▶ [WORK REQUEST]:
Scan the data, and whenever a line contains "年宣传思想工作会议", copy it.
··· SUPPLIED RECORDS
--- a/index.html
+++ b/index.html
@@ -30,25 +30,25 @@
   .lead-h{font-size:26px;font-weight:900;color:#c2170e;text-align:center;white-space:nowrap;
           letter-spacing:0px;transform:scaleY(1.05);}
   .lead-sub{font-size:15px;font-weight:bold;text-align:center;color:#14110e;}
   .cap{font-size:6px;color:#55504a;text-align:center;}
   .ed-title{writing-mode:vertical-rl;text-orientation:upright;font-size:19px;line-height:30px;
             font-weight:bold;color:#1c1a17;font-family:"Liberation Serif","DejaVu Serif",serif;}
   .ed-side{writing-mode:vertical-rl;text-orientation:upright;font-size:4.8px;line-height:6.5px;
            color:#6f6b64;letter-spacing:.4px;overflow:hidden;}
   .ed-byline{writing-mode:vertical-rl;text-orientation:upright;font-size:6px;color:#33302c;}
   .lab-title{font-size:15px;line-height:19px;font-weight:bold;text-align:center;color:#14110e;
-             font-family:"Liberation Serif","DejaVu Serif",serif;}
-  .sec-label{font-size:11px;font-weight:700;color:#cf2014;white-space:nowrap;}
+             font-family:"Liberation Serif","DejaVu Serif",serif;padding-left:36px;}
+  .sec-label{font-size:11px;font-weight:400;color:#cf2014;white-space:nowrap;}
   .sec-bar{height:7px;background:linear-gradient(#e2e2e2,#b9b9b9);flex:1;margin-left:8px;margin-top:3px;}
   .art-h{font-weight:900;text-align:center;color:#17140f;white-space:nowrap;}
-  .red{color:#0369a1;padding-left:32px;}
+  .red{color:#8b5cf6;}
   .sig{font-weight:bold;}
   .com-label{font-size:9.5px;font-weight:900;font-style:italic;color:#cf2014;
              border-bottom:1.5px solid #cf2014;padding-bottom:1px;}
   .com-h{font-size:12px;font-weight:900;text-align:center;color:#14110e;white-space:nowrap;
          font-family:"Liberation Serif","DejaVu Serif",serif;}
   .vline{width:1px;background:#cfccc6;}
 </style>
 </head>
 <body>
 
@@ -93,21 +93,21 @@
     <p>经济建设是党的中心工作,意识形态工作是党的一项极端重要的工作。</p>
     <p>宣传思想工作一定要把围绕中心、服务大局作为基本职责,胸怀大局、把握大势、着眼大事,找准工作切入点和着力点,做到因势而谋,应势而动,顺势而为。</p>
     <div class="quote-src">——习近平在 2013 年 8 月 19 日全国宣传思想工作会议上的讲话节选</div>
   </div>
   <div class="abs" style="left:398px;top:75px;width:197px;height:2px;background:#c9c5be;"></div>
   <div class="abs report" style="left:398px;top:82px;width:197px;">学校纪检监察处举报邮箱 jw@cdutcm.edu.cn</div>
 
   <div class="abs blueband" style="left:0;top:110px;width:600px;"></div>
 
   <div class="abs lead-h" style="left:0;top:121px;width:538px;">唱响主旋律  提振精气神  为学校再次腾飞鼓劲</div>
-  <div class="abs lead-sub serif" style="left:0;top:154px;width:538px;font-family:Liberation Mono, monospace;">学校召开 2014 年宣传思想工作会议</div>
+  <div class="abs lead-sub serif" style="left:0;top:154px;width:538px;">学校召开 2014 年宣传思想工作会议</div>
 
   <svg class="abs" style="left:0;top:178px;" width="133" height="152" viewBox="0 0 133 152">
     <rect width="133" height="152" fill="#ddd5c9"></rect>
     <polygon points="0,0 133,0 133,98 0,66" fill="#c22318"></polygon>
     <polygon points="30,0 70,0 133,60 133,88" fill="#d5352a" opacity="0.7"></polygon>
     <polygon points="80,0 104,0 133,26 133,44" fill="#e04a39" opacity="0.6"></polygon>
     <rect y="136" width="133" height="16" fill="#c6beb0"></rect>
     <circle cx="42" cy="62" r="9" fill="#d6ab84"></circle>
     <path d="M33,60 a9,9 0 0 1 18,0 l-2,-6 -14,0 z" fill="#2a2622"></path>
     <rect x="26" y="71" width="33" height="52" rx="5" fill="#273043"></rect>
······
▶ [WRITTEN REPLY]:
-  <div class="abs lead-sub serif" style="left:0;top:154px;width:538px;font-family:Liberation Mono, monospace;">学校召开 2014 年宣传思想工作会议</div>
+  <div class="abs lead-sub serif" style="left:0;top:154px;width:538px;">学校召开 2014 年宣传思想工作会议</div>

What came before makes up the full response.